Discerning Legitimate Failures From False Alerts: A Study of Chromium's Continuous Integration
Guillaume Haben, Sarra Habchi, Mike Papadakis, Maxime Cordy, Yves, Le Traon

TL;DR
This paper introduces Fair, a machine learning-based approach to distinguish legitimate test failures from false alerts in continuous integration, reducing unnecessary reruns and saving computational resources.
Contribution
The paper presents a novel lightweight classifier, Fair, that accurately differentiates false alerts from legitimate failures using features from test artifacts in Chromium's CI system.
Findings
Fair achieves up to 95% MCC in classification accuracy.
Fair reduces rerun costs, saving up to 20 minutes per build.
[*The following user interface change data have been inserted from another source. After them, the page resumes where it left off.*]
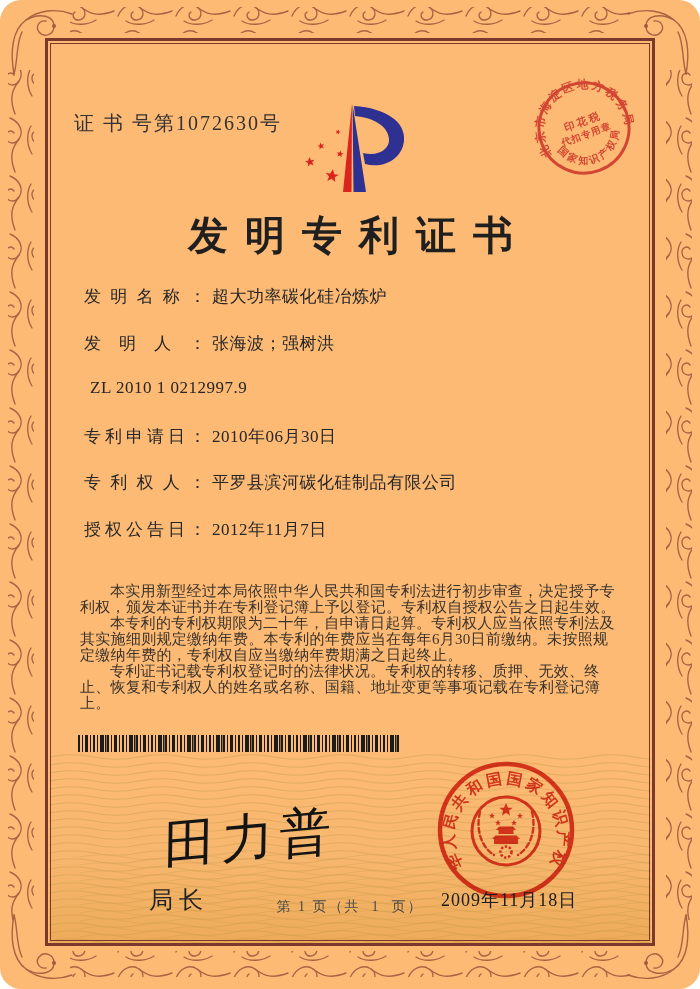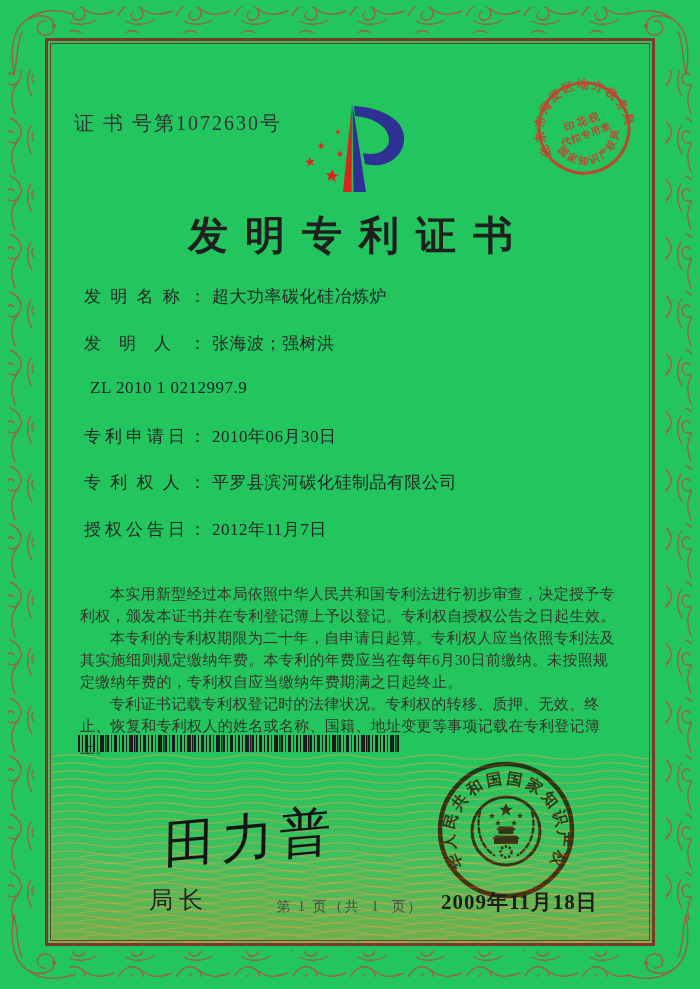--- a/index.html
+++ b/index.html
@@ -1,17 +1,17 @@
 <!DOCTYPE html>
 <html><head>
 <meta charset="utf-8">
 <style>
   html,body{margin:0;padding:0;}
-  .page{position:relative;width:700px;height:989px;background:#22c55e;overflow:hidden;
-        font-family:"Liberation Serif","DejaVu Serif",serif;color:#222;}
+  .page{position:relative;width:700px;height:989px;background:#fdba74;overflow:hidden;
+        font-family:"Liberation Serif","DejaVu Serif",serif;color:#222;border-radius:21px;}
   svg{display:block;}
   .abs{position:absolute;}
 
   
   .ornament{position:absolute;left:0;top:0;z-index:0;}
   .orn{stroke:#a2593f;stroke-width:1.4;fill:none;stroke-linecap:round;opacity:.9;}
   .odot{fill:#a2593f;stroke:none;}
 
   
   .frame{position:absolute;left:45px;top:38px;width:610px;height:908px;
@@ -28,41 +28,41 @@
           color:#333;z-index:3;white-space:pre;}
   .title{position:absolute;left:0;right:0;top:208px;text-align:center;font-size:40px;
          font-weight:600;letter-spacing:17px;padding-left:18px;color:#1f1f1f;z-index:3;}
 
   .fieldrow{position:absolute;left:84px;display:flex;align-items:baseline;font-size:17px;
             color:#262626;z-index:3;}
   .flabel{width:122px;text-align:justify;text-align-last:justify;white-space:pre;}
   .fvalue{margin-left:6px;letter-spacing:.5px;white-space:pre;}
 
   .bodytext{position:absolute;left:80px;top:583px;width:542px;font-size:15px;
-            line-height:22px;color:#3a332b;z-index:3;}
+            line-height:16px;color:#3a332b;z-index:3;}
   .bodytext p{margin:0;text-indent:2em;letter-spacing:.3px;}
 
   .barcode{position:absolute;left:78px;top:735px;z-index:3;}
 
   .director{position:absolute;left:116px;top:884px;font-size:24px;letter-spacing:6px;
             color:#222;z-index:3;margin-left:33px;}
   .signature{position:absolute;left:160px;top:792px;z-index:3;}
   .signature text{font-family:"Liberation Serif","DejaVu Serif",serif;font-size:52px;
             fill:#141414;letter-spacing:6px;}
 
   .taxstamp{position:absolute;left:534px;top:78px;z-index:3;opacity:.9;}
   .taxstamp text{fill:#cf3a2c;font-weight:bold;}
 
   .mainseal{position:absolute;left:436px;top:760px;z-index:4;opacity:.93;mix-blend-mode:multiply;}
   .sealred{stroke:#d4392b;fill:none;}
   .sealfill{fill:#d4392b;stroke:none;}
   .mainseal text{fill:#d4392b;font-weight:bold;}
 
-  .issuedate{position:absolute;left:441px;top:888px;font-size:21px;letter-spacing:1px;
-             color:#1c1c1c;z-index:5;font-weight:bold;}
+  .issuedate{position:absolute;left:441px;top:888px;font-size:18px;letter-spacing:1px;
+             color:#1c1c1c;z-index:5;}
   .footer{position:absolute;left:0;right:0;top:898px;text-align:center;font-size:14px;
           letter-spacing:2px;color:#4a4a4a;z-index:5;white-space:pre;}
 </style>
 </head>
 <body>
 
 <div class="page">
 
   <svg class="ornament" width="700" height="989" viewBox="0 0 700 989">
     <defs>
Effective across different test categories with limited failure data.
Abstract
Flakiness is a major concern in Software testing. Flaky tests pass and fail for the same version of a program and mislead developers who spend time and resources investigating test failures only to discover that they are false alerts. In practice, the defacto approach to address this concern is to rerun failing tests hoping that they would pass and manifest as false alerts. Nonetheless, completely filtering out false alerts may require a disproportionate number of reruns, and thus incurs important costs both computation and time-wise. As an alternative to reruns, we propose Fair, a novel, lightweight approach that classifies test failures into false alerts and legitimate failures. Fair relies on a classifier and a set of features from the failures and test artefacts. To build and evaluate our machine learning classifier, we use the continuous integration of the Chromium project. In…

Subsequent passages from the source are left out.